Oggi ci sono le bandiere, davanti a Porta Lame. Ci sono le corone d'alloro, con le coccarde e i nomi.
Ci sono le bandiere davanti alle statue dei due partigiani, plasmate col bronzo fuso di una statua equestre di Mussolini.
Prima di Genova, oltre un anno fa, durante la notte delle 'Statue Parlanti', gli mettemmo al collo un cartello. Gli facemmo dire che il naziliberismo non sarebbe passato a Genova, come il nazismo non era passato di lì, da Porta Lame, sessant'anni prima.
7 novembre 1944: l'unica battaglia aperta combattuta dai partigiani italiani dentro le mura di una città. La più grande, tra le pochissime ingaggiate in tutta Europa. Chi c'era, oggi è lì per ricordare. Per guardare le bandiere e deporre corone col nome di vecchi amici.
9 novembre 2002, Firenze: la più grande manifestazione contro la guerra che l'Occidente abbia visto sfilare per le strade di una città.
Non importa se mezzo milione abbondante o un milione scarso.
Importa che la folla fosse strabordante, enorme, troppo grande perché il suo NO suonasse soltanto come rifiuto per una guerra locale, quella all'Irak di Saddam Hussein, come un tempo l'Algeria o il Viet Nam. La moltitudine era così gigantesca perché voleva dire NO alla guerra globale, alla guerra come sistema di governo del pianeta, alla guerra come strategia economica, alla guerra come politica e come spettacolo, alla guerra permanente.
Chi c'era, non se lo potrà scordare, questo nuovo pacifismo.
E' l'immagine del cavalcavia sopra i binari di Campo di Marte, gremito come la curva di uno stadio da uomini e donne in movimento, per tre ore di fila, e il brillare dei flash, quando è sceso il buio, neanche fosse il calcio d'inizio alla finale di Coppa del Mondo.
Sono i ragazzi che giravano coi rollerblade e il sacchetto dell'immondizia in mano, per raccogliere bottiglie, cartacce, fischietti.
E' il collettivo di transessuali che ha rispolverato il vecchio slogan, sempre eccezionale: 'Perché mai perché mai sempre in culo agli operai? D'ora in poi d'ora in poi lo vogliamo pure noi!'. Vecchio, d'accordo, ma molto meglio di 'Palestina libera, Palestina rossa' e 'Le nostre idee non moriranno mai'.
A Porta Lame la parola d'ordine era: 'Garibaldi combatte!'
Il mantra di questi giorni fiorentini è stato 'One solution: Revolution!' che i trotzkisti inglesi non smettevano di cantare, in quanto non smettevano neppure di bere.
Ieri, l'unica cosa che mi sono sentito di gridare è stata: 'Siamo tutti clandestini!'. Per il resto, propongo che d'ora innanzi venga rilasciato un patentino europeo per lo speakeraggio da manifestazione. In alternativa, tutto il potere al napoletano pazzo che ha sequestrato per almeno due ore i microfoni dei S.in.COBAS, gridando contro il lavoro, contro la fatica, per il reddito di cittadinanza, contro gli investimenti che il governo avrebbe in programma a favore dei disoccupati, ma che ancora non si decide a fare, non avendo chiaro se usare camionette o jeep, e come eventualmente disporre i disoccupati per riuscire a investirli tutti. Il microfono, alla fine, hanno provato a toglierglielo, ma come fai, quando intorno ci sono centinaia di persone che ridono e che chiedono il bis?
D'altronde, certe occasioni offrono una platea a chiunque, anche al predicatore apocalittico che si è trovato a recitare brani di Ezechiele e di Michea davanti a una cinquantina di ragazzi allibiti.

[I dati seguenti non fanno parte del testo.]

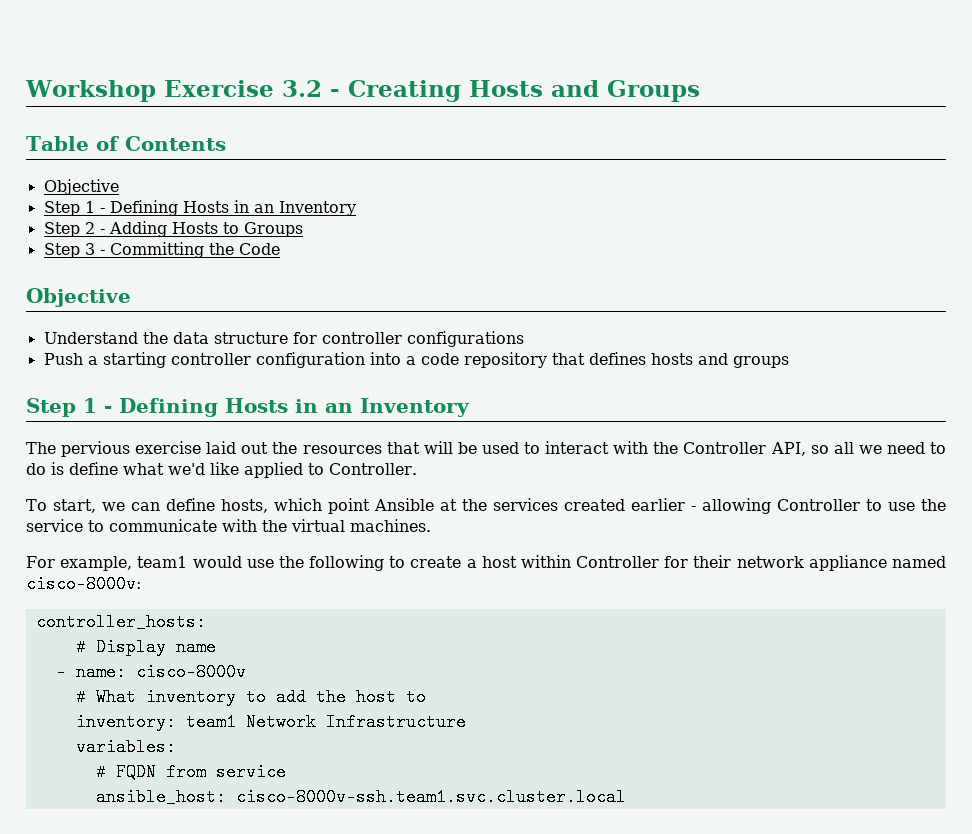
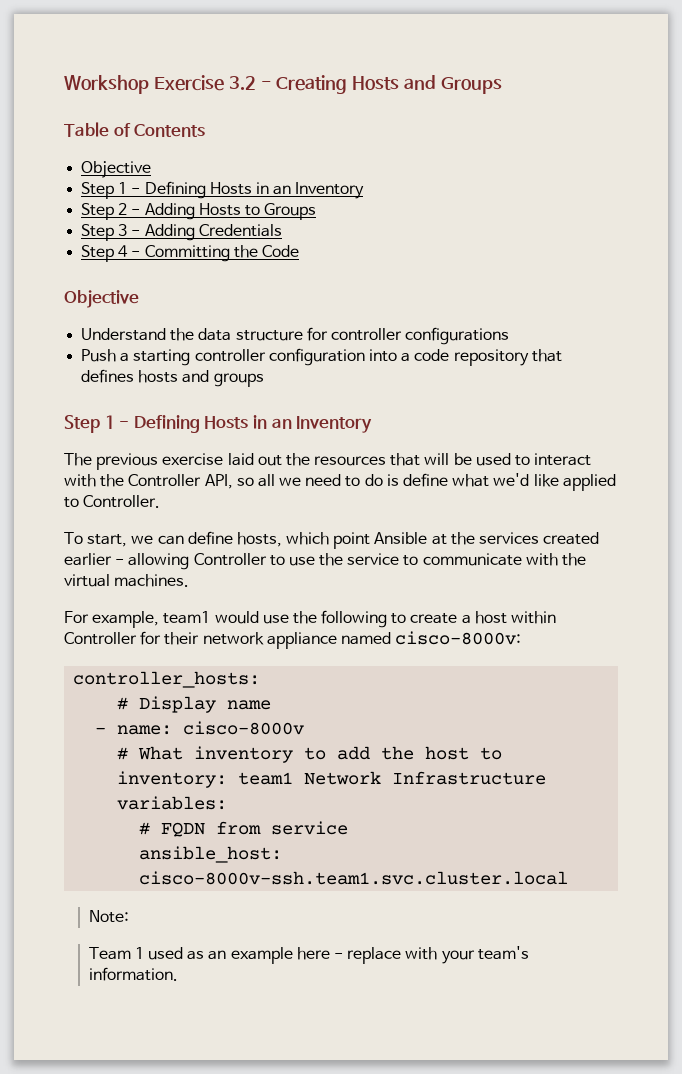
- Step 3 - Committing the Code
+ Step 3 - Adding Credentials
+ Step 4 - Committing the Code
- The pervious exercise laid out the resources that will be used to interact with the Controller API, so all we need to do is define what we'd like applied to Controller.
+ The previous exercise laid out the resources that will be used to interact with the Controller API, so all we need to do is define what we'd like applied to Controller.
+ Note:
+ Team 1 used as an example here - replace with your team's information.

Pare, si dice, si vocifera, che in piazza Donatello non faranno una statua al dimostrante globale.
Meglio così: i partigiani di Porta Lame si sono guadagnati la loro con molto sangue versato, e io ringrazio di essere nato in un tempo e in un luogo che non ha bisogno di armi per lottare contro i suoi nazismi. Anche se questo non vuol dire che la posta in gioco sia meno importante.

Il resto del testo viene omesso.